The two sets of tax policy shocks are compared with the baseline forecast by showing the deviations from the baseline in the growth of total CO2 emissions. It is expected that the first tax scenario, with the generous exemptions as set out in Table 3, would have the smallest effect on curbing emissions, while the second scenario, where all the exemptions are gradually phased out, would have the biggest impact on emissions.

In Figure 3, we see exactly these anticipated results: the first set of exemptions has the smallest effect on emissions, while removing all the exemptions has a significant effect: it reduces the increase in emissions by almost 50 per cent. From these results, it can be anticipated that the results of imposing the "carbon taxes" (without considering recycling) are likely to reduce CO2 emissions by between 38.3 per cent (if all exemptions are in place) and 50 per cent by the end of the forecast period (if all exemptions are gradually phased out).

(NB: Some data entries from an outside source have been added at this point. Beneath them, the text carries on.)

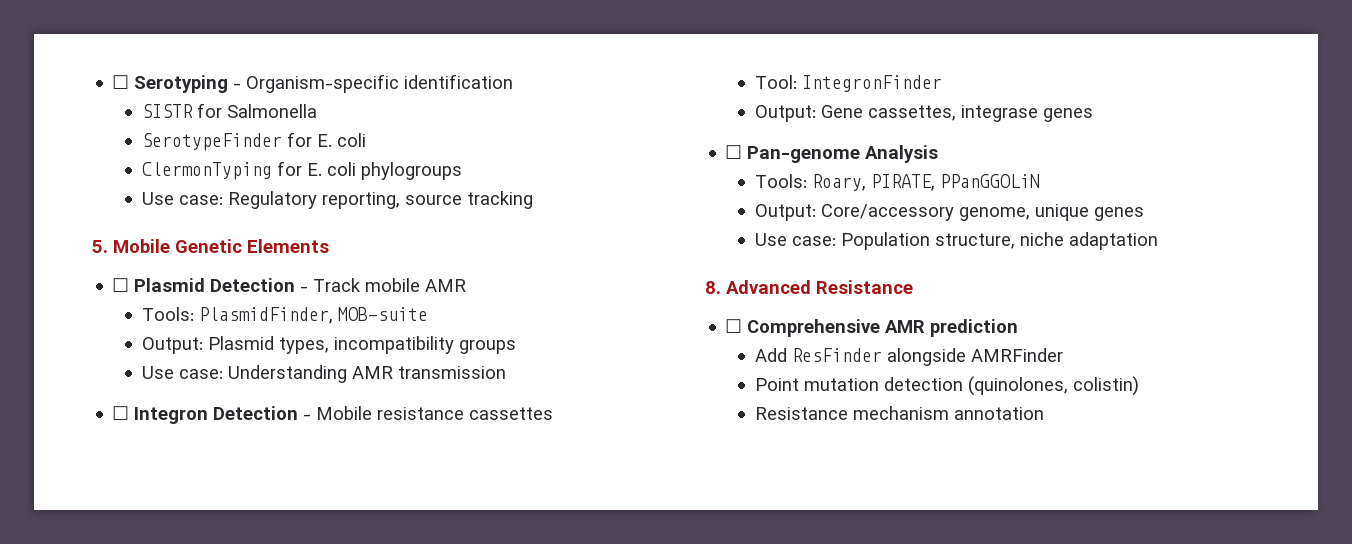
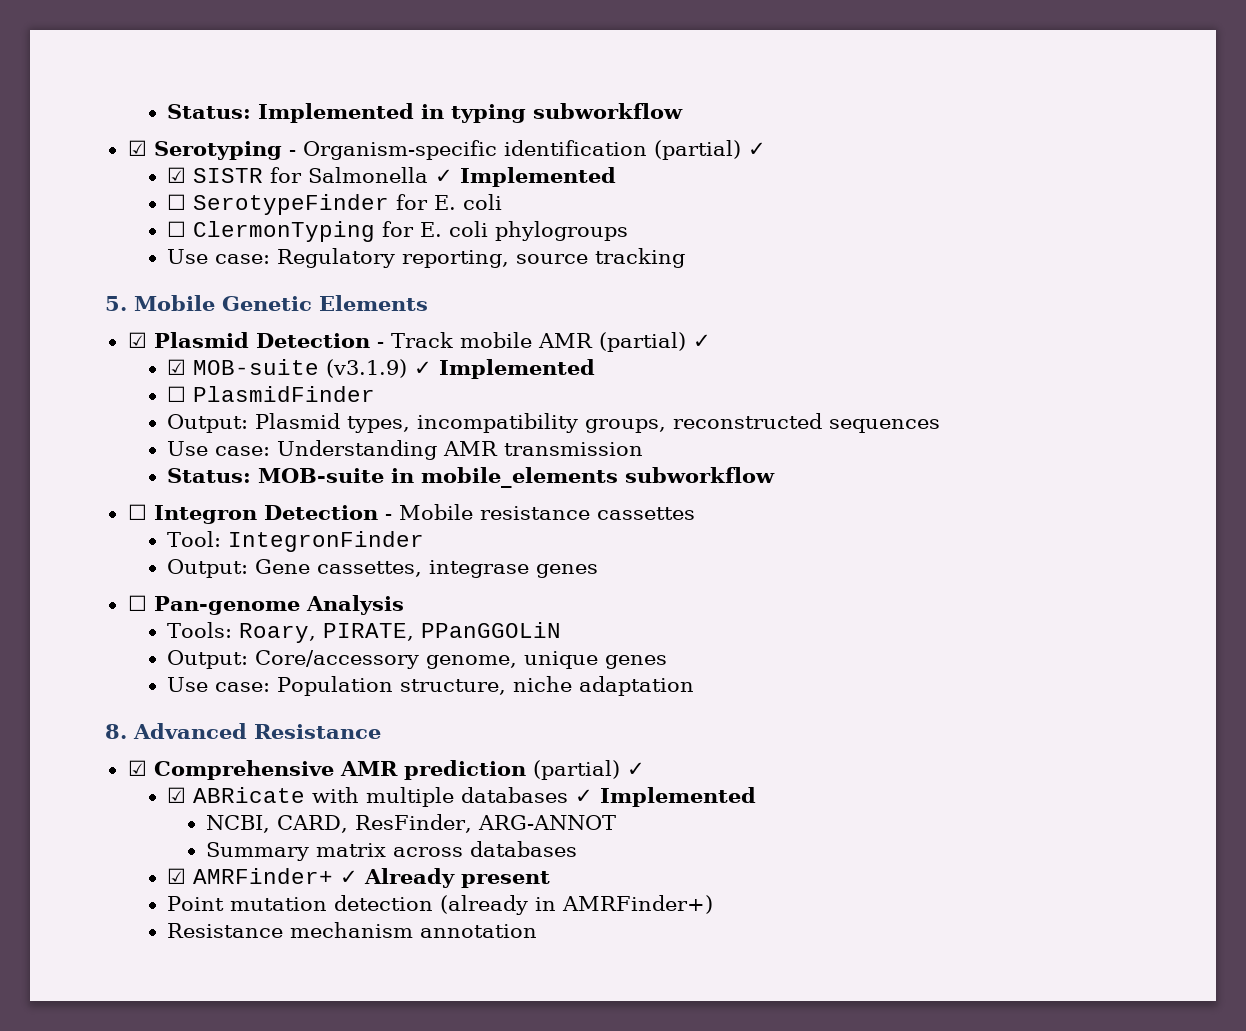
- ☐ Serotyping - Organism-specific identification
- SISTR for Salmonella
- SerotypeFinder for E. coli
+ Status: Implemented in typing subworkflow
+ ☑ Serotyping - Organism-specific identification (partial) ✓
+ ☑ SISTR for Salmonella ✓ Implemented
+ ☐ SerotypeFinder for E. coli
- ClermonTyping for E. coli phylogroups
+ ☐ ClermonTyping for E. coli phylogroups
- ☐ Plasmid Detection - Track mobile AMR
- Tools: PlasmidFinder, MOB-suite
+ ☑ Plasmid Detection - Track mobile AMR (partial) ✓
+ ☑ MOB-suite (v3.1.9) ✓ Implemented
+ ☐ PlasmidFinder
- Output: Plasmid types, incompatibility groups
+ Output: Plasmid types, incompatibility groups, reconstructed sequences
+ Status: MOB-suite in mobile_elements subworkflow
- ☐ Comprehensive AMR prediction
- Add ResFinder alongside AMRFinder
+ ☑ Comprehensive AMR prediction (partial) ✓
+ ☑ ABRicate with multiple databases ✓ Implemented
+ NCBI, CARD, ResFinder, ARG-ANNOT
+ Summary matrix across databases
+ ☑ AMRFinder+ ✓ Already present
- Point mutation detection (quinolones, colistin)
+ Point mutation detection (already in AMRFinder+)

3.3.2 Impact on GDP (without recycling)

In Figure 4, the blue line shows that, with the implementation of the carbon tax, but with the 60 to 100 per cent exemptions for the various industries over the forecast period, total real GDP will decrease by 6.4 per cent, relative to the baseline, by 2035. When the exemptions for all industries are phased out from 2022 (purple line), the total real GDP will decrease by 13.7 per cent over the forecast period, relative to the baseline.

3.3.3 Sectoral impact (without recycling)

In this subsection the industry effects of the tax scenario where all the exemptions are phased out for all industries, are compared. Figure 5 shows the respective sectoral impacts of the fuel input tax and discusses some of the results.

The biggest impact on production is on CoalGen, the industry that produces electricity from coal. This is to be expected, because coal forms almost 70 per cent of the industry's intermediate input costs and coal is taxed as one of the four fuel inputs. The next most adversely affected South African industries would be Petroleum Refineries, Coke Oven, Other Manufacturing, and Iron and Steel. The first two are easy to explain in that they use large amounts of coal and crude gas as inputs into their production processes - Petroleum Refineries use 15.5 per cent coal and 18.4 per cent crude gas as intermediate inputs, and Coke Oven uses 28.7 per cent coal and 14.1 per cent crude gas. The reason why Iron and Steel and Other Manufacturing are amongst the biggest losers can be found in Figure 6. The carbon tax increases the costs of all industries and hence inflates South African prices relative to the rest of the world. In the process South African industries become less competitive and lose foreign markets for their outputs as they become more expensive. Figure 6 shows that exports of both industries decline by about 30 per cent over the forecast period. This scenario is, of course, predicated on the assumption that South Africa's trading partners do not impose any mode of carbon pricing on their domestic economies.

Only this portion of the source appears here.